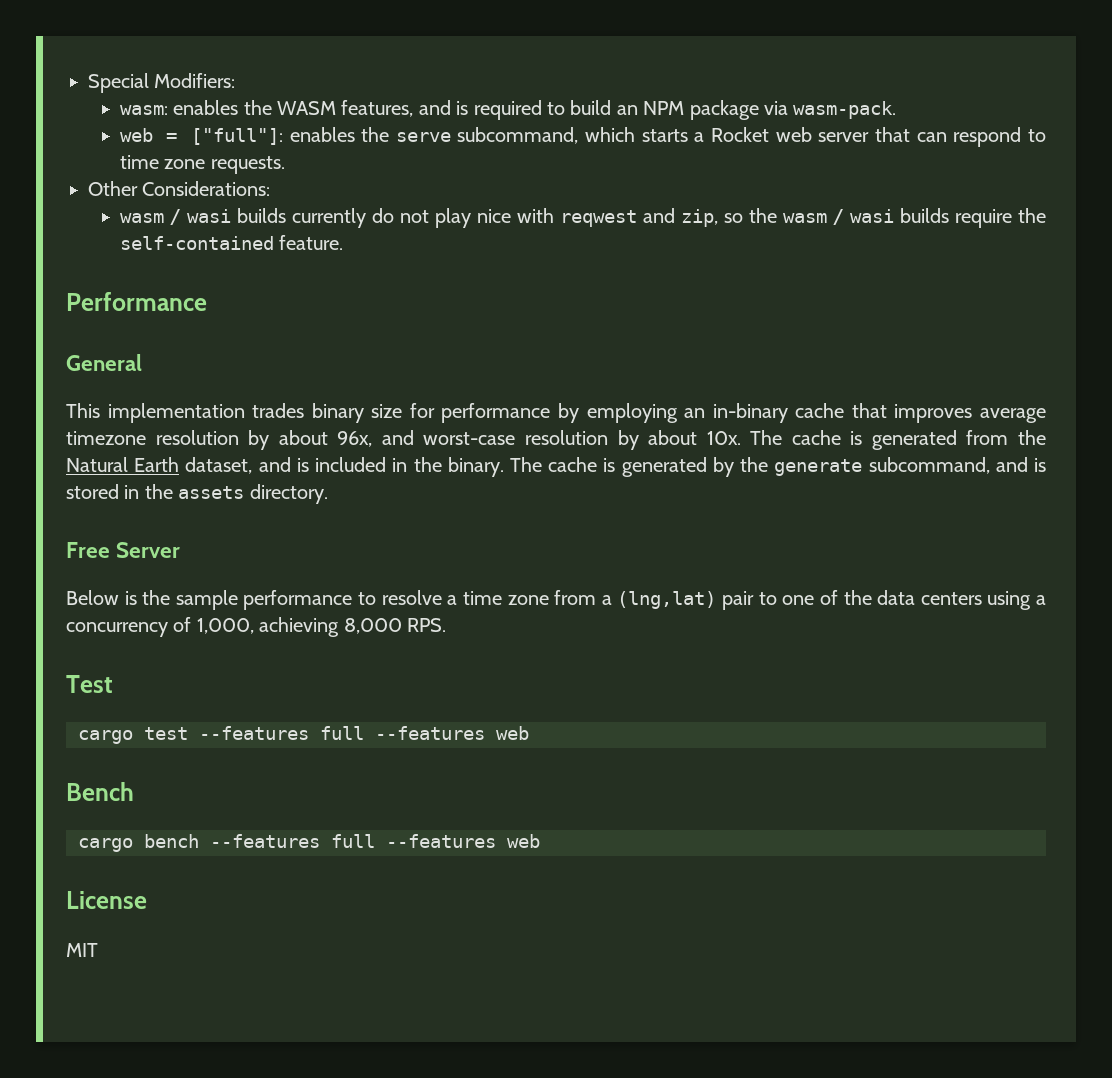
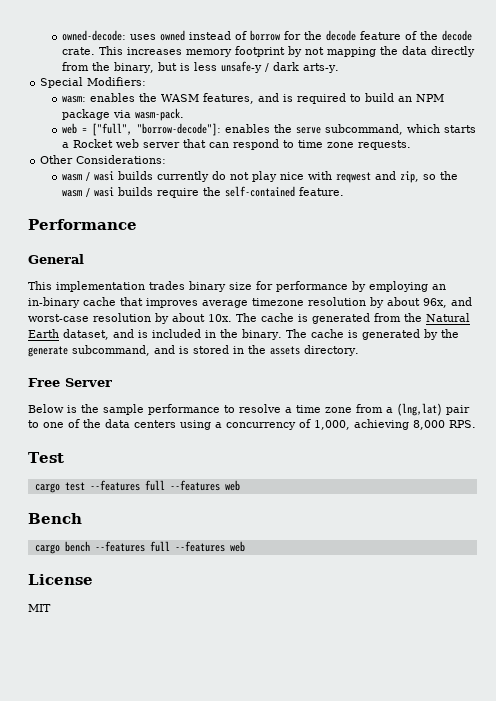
+ owned-decode: uses owned instead of borrow for the decode feature of the decode crate. This increases memory footprint by not mapping the data directly from the binary, but is less unsafe-y / dark arts-y.
- web = ["full"]: enables the serve subcommand, which starts a Rocket web server that can respond to time zone requests.
+ web = ["full", "borrow-decode"]: enables the serve subcommand, which starts a Rocket web server that can respond to time zone requests.

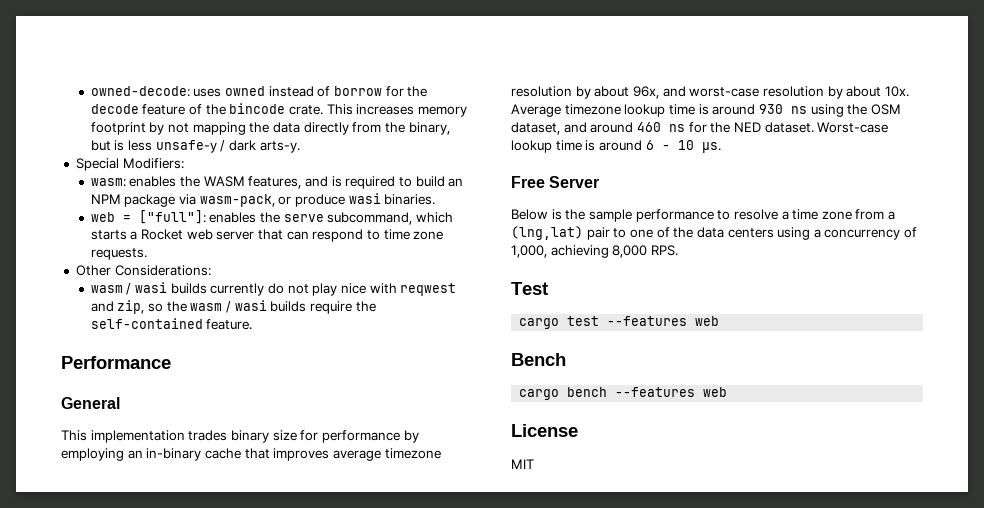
- owned-decode: uses owned instead of borrow for the decode feature of the decode crate.
+ owned-decode: uses owned instead of borrow for the decode feature of the bincode crate.
- wasm: enables the WASM features, and is required to build an NPM package via wasm-pack.
+ wasm: enables the WASM features, and is required to build an NPM package via wasm-pack, or produce wasi binaries.
- web = ["full", "borrow-decode"]: enables the serve subcommand, which starts a Rocket web server that can respond to time zone requests.
+ web = ["full"]: enables the serve subcommand, which starts a Rocket web server that can respond to time zone requests.
- The cache is generated from the Natural Earth dataset, and is included in the binary. The cache is generated by the generate subcommand, and is stored in the assets directory.
+ Average timezone lookup time is around 930 ns using the OSM dataset, and around 460 ns for the NED dataset. Worst-case lookup time is around 6 - 10 μs.
- cargo test --features full --features web
+ cargo test --features web
- cargo bench --features full --features web
+ cargo bench --features web

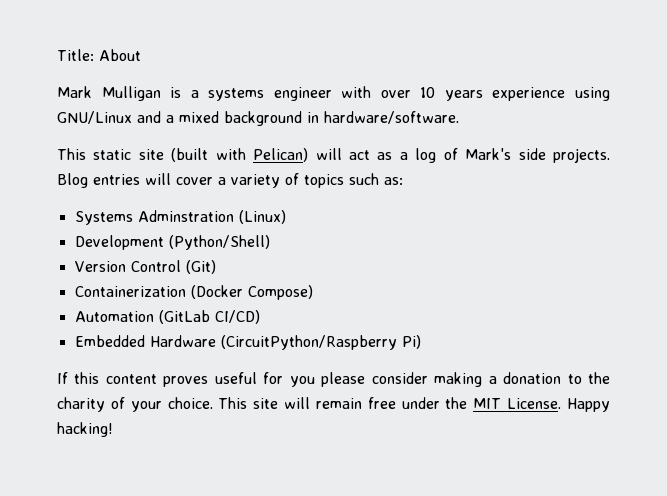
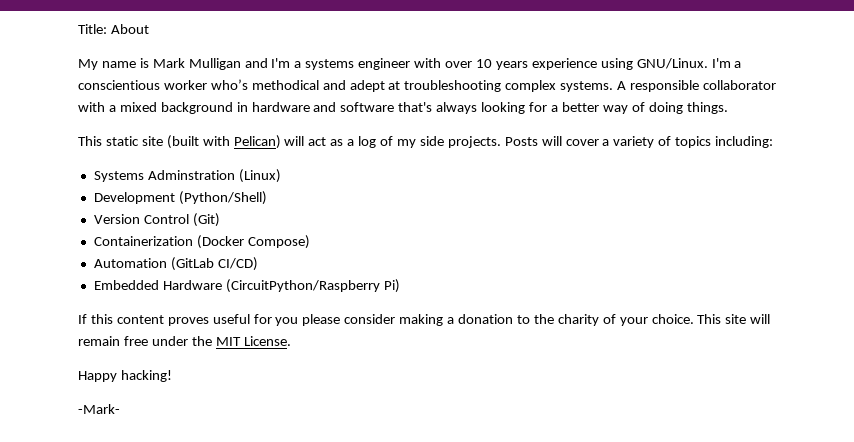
- Mark Mulligan is a systems engineer with over 10 years experience using GNU/Linux and a mixed background in hardware/software.
+ My name is Mark Mulligan and I'm a systems engineer with over 10 years experience using GNU/Linux. I'm a conscientious worker who’s methodical and adept at troubleshooting complex systems. A responsible collaborator with a mixed background in hardware and software that's always looking for a better way of doing things.
- This static site (built with Pelican) will act as a log of Mark's side projects.
+ This static site (built with Pelican) will act as a log of my side projects.
- Blog entries will cover a variety of topics such as:
+ Posts will cover a variety of topics including:
- This site will remain free under the MIT License. Happy hacking!
+ This site will remain free under the MIT License.
+ Happy hacking!
+ -Mark-

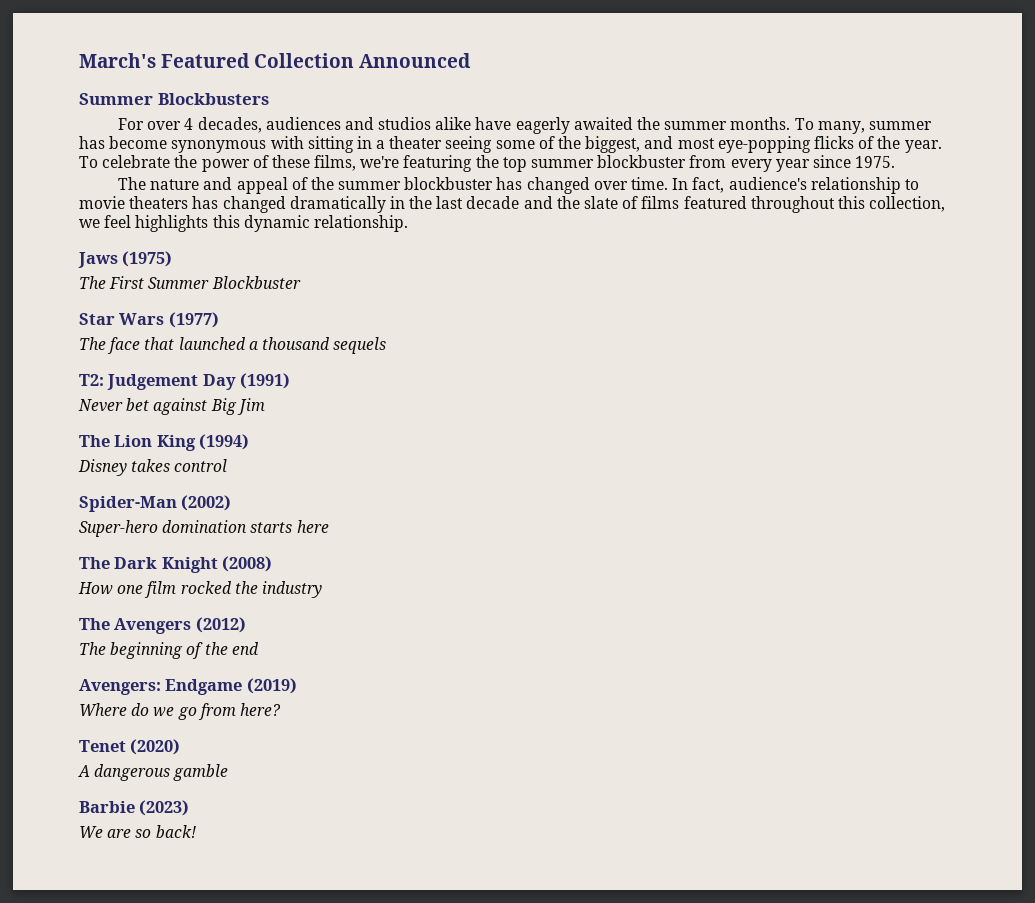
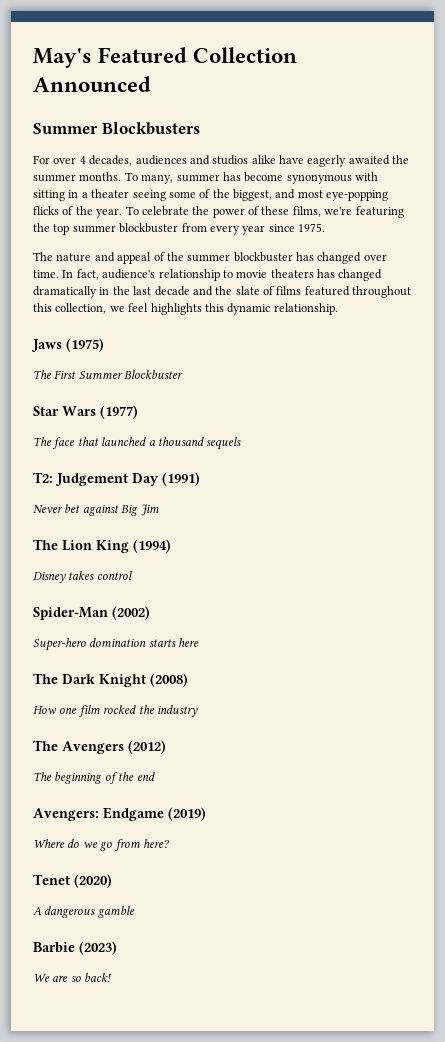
- March's Featured Collection Announced
+ May's Featured Collection Announced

_TASK TO COMPLETE_
With images omitted, output the data exactly as given.

_TASK OUTPUT_
+ owned-decode: uses owned instead of borrow for the decode feature of the decode crate. This increases memory footprint by not mapping the data directly from the binary, but is less unsafe-y / dark arts-y.
- web = ["full"]: enables the serve subcommand, which starts a Rocket web server that can respond to time zone requests.
+ web = ["full", "borrow-decode"]: enables the serve subcommand, which starts a Rocket web server that can respond to time zone requests.

- owned-decode: uses owned instead of borrow for the decode feature of the decode crate.
+ owned-decode: uses owned instead of borrow for the decode feature of the bincode crate.
- wasm: enables the WASM features, and is required to build an NPM package via wasm-pack.
+ wasm: enables the WASM features, and is required to build an NPM package via wasm-pack, or produce wasi binaries.
- web = ["full", "borrow-decode"]: enables the serve subcommand, which starts a Rocket web server that can respond to time zone requests.
+ web = ["full"]: enables the serve subcommand, which starts a Rocket web server that can respond to time zone requests.
- The cache is generated from the Natural Earth dataset, and is included in the binary. The cache is generated by the generate subcommand, and is stored in the assets directory.
+ Average timezone lookup time is around 930 ns using the OSM dataset, and around 460 ns for the NED dataset. Worst-case lookup time is around 6 - 10 μs.
- cargo test --features full --features web
+ cargo test --features web
- cargo bench --features full --features web
+ cargo bench --features web

- Mark Mulligan is a systems engineer with over 10 years experience using GNU/Linux and a mixed background in hardware/software.
+ My name is Mark Mulligan and I'm a systems engineer with over 10 years experience using GNU/Linux. I'm a conscientious worker who’s methodical and adept at troubleshooting complex systems. A responsible collaborator with a mixed background in hardware and software that's always looking for a better way of doing things.
- This static site (built with Pelican) will act as a log of Mark's side projects.
+ This static site (built with Pelican) will act as a log of my side projects.
- Blog entries will cover a variety of topics such as:
+ Posts will cover a variety of topics including:
- This site will remain free under the MIT License. Happy hacking!
+ This site will remain free under the MIT License.
+ Happy hacking!
+ -Mark-

- March's Featured Collection Announced
+ May's Featured Collection Announced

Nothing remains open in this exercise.